- _INSTRUCTIONS TO FOLLOW_
The following data needs to be repeated exactly, with all images excluded.

Top of MATERIAL FOR THIS TASK

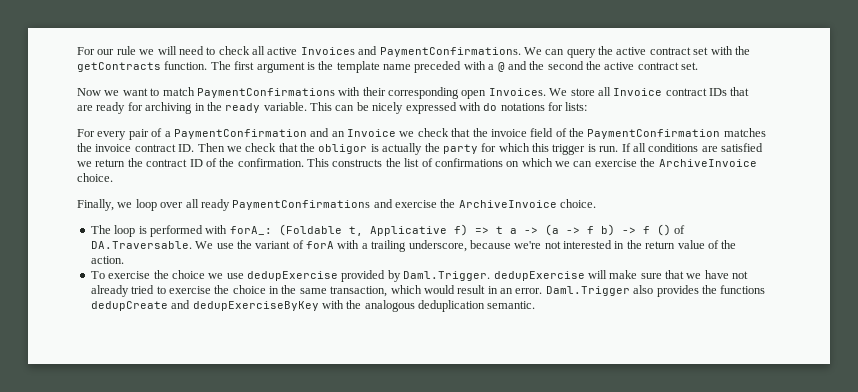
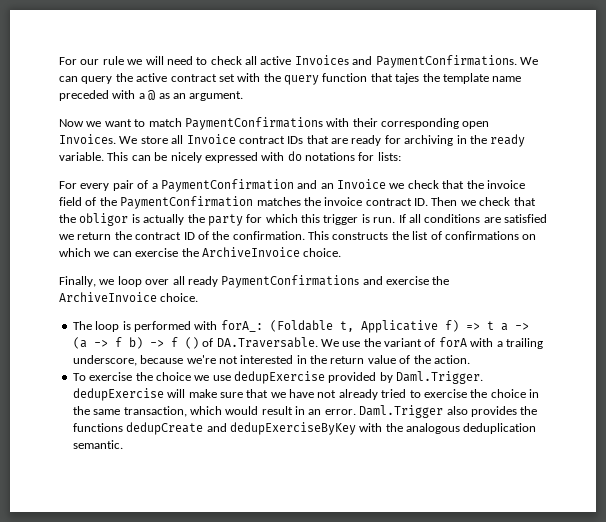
- We can query the active contract set with the getContracts function. The first argument is the template name preceded with a @ and the second the active contract set.
+ We can query the active contract set with the query function that tajes the template name preceded with a @ as an argument.

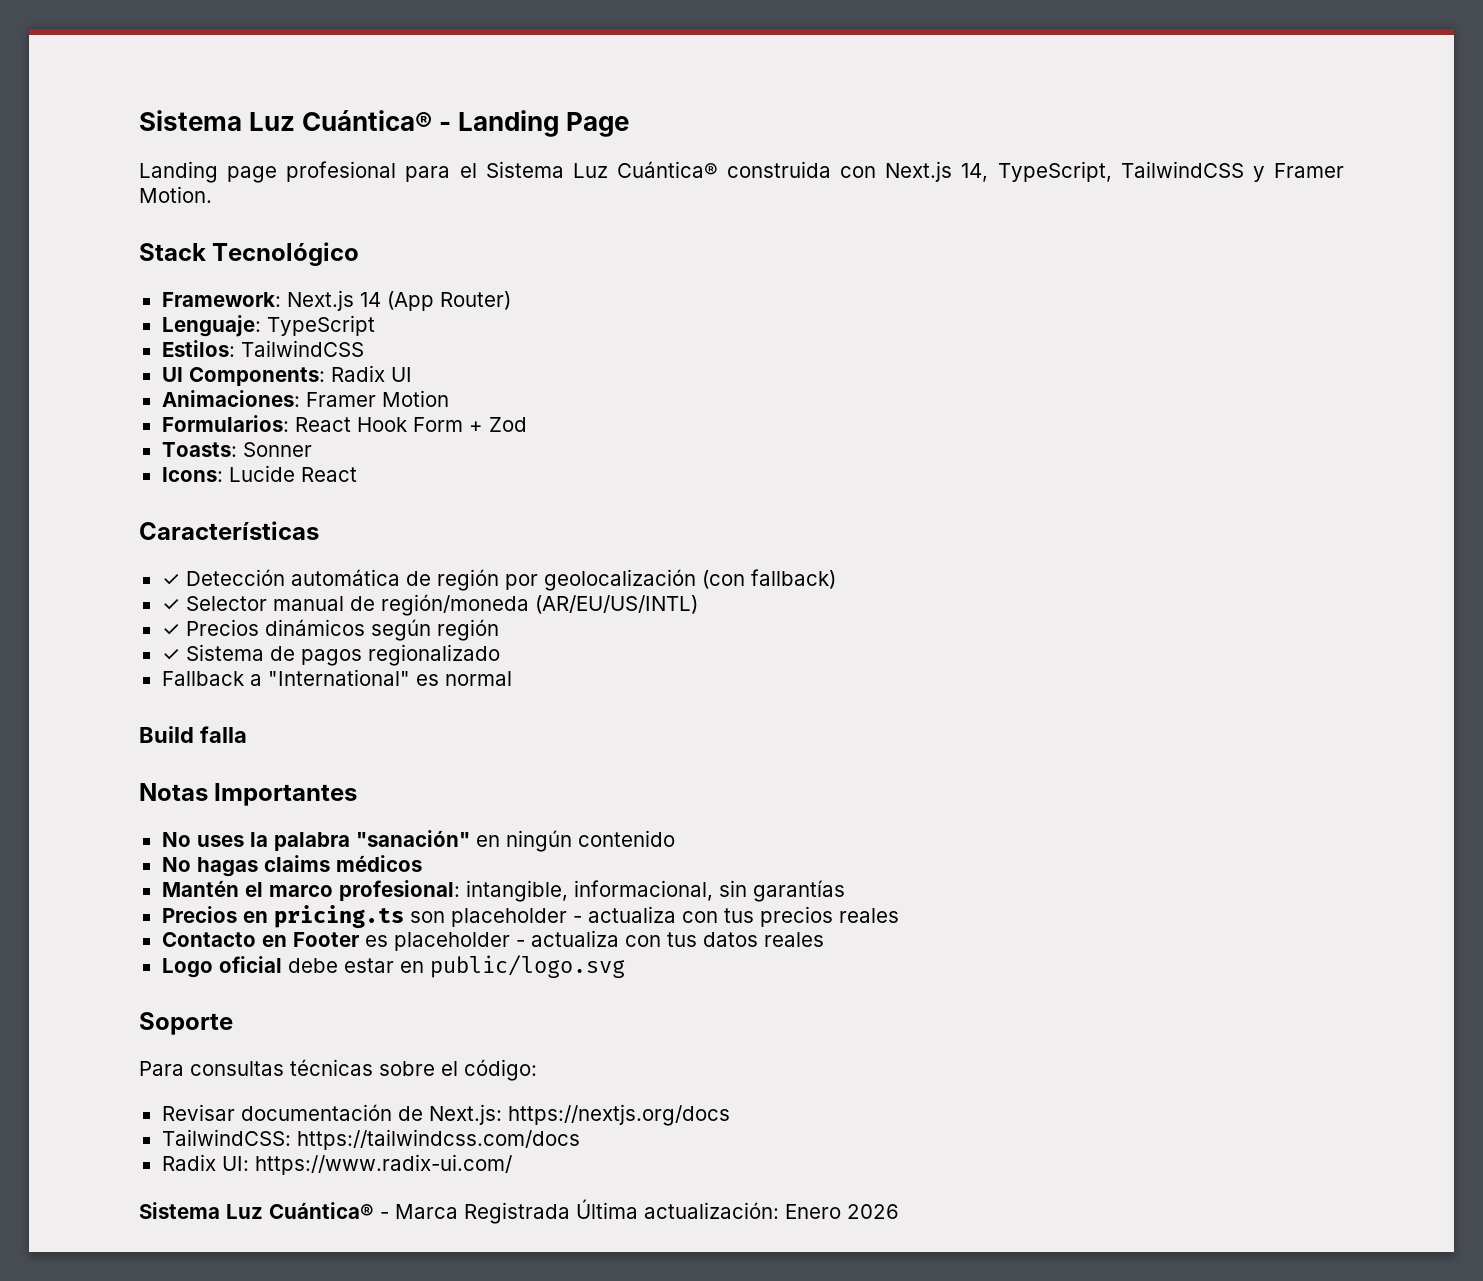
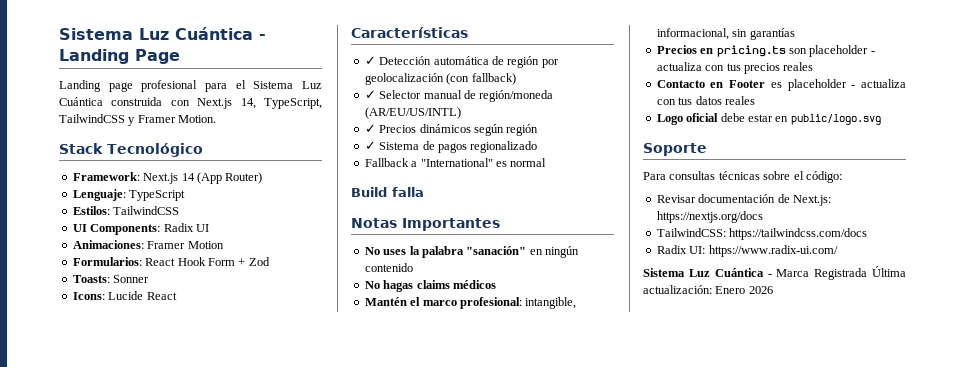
- Sistema Luz Cuántica® - Landing Page
+ Sistema Luz Cuántica - Landing Page
- Landing page profesional para el Sistema Luz Cuántica® construida con Next.js 14, TypeScript, TailwindCSS y Framer Motion.
+ Landing page profesional para el Sistema Luz Cuántica construida con Next.js 14, TypeScript, TailwindCSS y Framer Motion.
- Sistema Luz Cuántica® - Marca Registrada Última actualización: Enero 2026
+ Sistema Luz Cuántica - Marca Registrada Última actualización: Enero 2026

Bottom of MATERIAL FOR THIS TASK

- _RESPONSE AREA_
- We can query the active contract set with the getContracts function. The first argument is the template name preceded with a @ and the second the active contract set.
+ We can query the active contract set with the query function that tajes the template name preceded with a @ as an argument.

- Sistema Luz Cuántica® - Landing Page
+ Sistema Luz Cuántica - Landing Page
- Landing page profesional para el Sistema Luz Cuántica® construida con Next.js 14, TypeScript, TailwindCSS y Framer Motion.
+ Landing page profesional para el Sistema Luz Cuántica construida con Next.js 14, TypeScript, TailwindCSS y Framer Motion.
- Sistema Luz Cuántica® - Marca Registrada Última actualización: Enero 2026
+ Sistema Luz Cuántica - Marca Registrada Última actualización: Enero 2026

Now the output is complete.